Hi Kamlesh,

>We are aware that ARM v8.4-A onwards arch are having a SEL2 level with which we can run a vendor specific firmware
parallel to TEE at SEL1 in a secure partition. But how we do handle clock and power management
for version which doesn't support SEL2?

Instead of adding the complexity of yielding semantics to BL31, have you considered migrating the SCMI operations to a S-EL0 partition that is managed by EL3 firmware?
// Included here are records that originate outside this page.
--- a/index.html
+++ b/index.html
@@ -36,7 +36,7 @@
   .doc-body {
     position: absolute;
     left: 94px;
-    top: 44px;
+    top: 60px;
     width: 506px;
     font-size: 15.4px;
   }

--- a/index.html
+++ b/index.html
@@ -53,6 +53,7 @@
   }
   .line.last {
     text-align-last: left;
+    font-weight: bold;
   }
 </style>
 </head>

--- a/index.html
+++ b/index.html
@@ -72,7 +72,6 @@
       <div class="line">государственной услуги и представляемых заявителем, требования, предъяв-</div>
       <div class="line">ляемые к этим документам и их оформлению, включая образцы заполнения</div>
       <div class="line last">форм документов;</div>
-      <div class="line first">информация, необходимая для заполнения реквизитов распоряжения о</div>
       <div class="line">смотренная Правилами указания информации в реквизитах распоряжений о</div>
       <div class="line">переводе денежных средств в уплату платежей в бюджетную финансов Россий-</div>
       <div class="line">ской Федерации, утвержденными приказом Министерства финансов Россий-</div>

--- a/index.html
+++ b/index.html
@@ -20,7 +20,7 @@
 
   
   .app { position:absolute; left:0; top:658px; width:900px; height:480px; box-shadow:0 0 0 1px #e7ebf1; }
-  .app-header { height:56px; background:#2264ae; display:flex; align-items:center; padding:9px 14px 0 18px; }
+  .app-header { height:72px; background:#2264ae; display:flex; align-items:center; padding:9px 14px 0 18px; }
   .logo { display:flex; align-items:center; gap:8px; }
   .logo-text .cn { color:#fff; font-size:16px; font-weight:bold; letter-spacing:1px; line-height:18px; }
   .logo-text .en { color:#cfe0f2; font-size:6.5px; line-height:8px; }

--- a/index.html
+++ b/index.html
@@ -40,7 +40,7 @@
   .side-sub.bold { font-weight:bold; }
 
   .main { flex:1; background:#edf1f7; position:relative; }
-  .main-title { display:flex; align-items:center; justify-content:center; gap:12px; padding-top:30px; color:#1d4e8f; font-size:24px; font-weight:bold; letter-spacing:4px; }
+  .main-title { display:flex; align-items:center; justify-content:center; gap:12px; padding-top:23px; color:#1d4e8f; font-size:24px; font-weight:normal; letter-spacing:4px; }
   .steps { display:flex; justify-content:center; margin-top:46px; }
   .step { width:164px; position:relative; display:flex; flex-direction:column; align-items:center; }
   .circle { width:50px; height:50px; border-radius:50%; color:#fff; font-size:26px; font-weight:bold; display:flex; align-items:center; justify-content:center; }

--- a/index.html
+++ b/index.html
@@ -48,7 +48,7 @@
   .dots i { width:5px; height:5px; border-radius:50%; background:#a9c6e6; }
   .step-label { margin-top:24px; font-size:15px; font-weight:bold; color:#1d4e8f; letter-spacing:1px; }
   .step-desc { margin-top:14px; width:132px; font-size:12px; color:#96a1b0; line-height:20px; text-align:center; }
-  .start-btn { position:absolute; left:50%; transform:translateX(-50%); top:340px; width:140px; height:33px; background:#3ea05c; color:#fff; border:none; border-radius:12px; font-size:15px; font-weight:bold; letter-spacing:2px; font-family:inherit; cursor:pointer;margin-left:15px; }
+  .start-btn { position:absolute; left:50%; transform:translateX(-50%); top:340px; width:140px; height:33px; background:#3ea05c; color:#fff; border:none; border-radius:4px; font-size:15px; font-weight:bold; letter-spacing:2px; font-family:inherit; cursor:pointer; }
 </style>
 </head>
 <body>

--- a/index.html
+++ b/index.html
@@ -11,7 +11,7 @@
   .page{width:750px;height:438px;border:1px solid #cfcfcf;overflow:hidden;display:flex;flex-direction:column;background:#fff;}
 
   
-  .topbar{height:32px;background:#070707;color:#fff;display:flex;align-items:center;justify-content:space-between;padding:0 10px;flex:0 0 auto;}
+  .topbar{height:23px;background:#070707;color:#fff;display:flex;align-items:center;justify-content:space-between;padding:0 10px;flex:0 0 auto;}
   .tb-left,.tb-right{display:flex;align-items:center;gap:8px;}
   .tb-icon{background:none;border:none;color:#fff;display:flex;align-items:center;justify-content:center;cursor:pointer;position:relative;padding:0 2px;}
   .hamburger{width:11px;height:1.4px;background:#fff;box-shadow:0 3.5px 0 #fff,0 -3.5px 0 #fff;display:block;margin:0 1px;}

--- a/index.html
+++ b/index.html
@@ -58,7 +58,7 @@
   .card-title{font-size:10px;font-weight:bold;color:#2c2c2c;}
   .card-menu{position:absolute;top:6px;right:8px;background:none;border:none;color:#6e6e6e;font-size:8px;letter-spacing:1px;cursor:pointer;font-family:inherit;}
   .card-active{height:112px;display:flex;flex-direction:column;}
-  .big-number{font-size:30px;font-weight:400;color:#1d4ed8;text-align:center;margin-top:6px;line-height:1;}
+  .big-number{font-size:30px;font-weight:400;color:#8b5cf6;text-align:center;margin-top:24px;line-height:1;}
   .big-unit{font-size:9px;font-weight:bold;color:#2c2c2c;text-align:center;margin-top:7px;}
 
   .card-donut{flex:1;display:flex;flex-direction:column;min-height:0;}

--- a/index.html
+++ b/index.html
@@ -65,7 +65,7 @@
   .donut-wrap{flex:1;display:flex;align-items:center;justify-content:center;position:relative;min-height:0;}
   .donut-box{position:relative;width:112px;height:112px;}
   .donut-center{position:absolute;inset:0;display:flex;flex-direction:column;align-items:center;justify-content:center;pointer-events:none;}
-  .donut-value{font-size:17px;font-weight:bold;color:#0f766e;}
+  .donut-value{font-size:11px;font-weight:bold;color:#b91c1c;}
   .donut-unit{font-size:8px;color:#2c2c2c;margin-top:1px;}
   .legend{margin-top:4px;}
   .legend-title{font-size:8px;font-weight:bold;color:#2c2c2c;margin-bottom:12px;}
This would be a preemptible bare-metal partition and does not require migrating the SCMI operations to a TEE. 

cheers,
Achin

From: Kamlesh Gurudasani via TF-A <tf-a@lists.trustedfirmware.org>
Sent: 15 May 2024 10:33
To: tf-a@lists.trustedfirmware.org <tf-a@lists.trustedfirmware.org>
Cc: bb@ti.com <bb@ti.com>; vigneshr@ti.com <vigneshr@ti.com>; d-gole@ti.com <d-gole@ti.com>; afd@ti.com <afd@ti.com>; hnagalla@ti.com <hnagalla@ti.com>
Subject: [TF-A] Make TF-A (bl31) (El3 firmware) preemtible
 
Clock and power management in ATF, preemption issue.

I have seen that multiple Vendors are using arm scmi protocol to do clock management in bl31[0][1].

The problem with such implementations is any long running SCMI operations (like PLL locking for example)
will hold the core in EL3 for extended period of time, adding to latency of NS EL1 interrupt handling
as ATF is not preemptible.

This problem can be solved by making ATF preemptible, similar to how OP-TEE does it by
by implementing a remote procedural call after it receives a interrupt.
[2]How Linux does SMC call with YIELD flag enabled.
[3]How OP-TEE handles the timer interrupt
[4]How Linux receives an interrupt which came in EL3->SEL1

As quoted in exception Handling document in ATF docs[5]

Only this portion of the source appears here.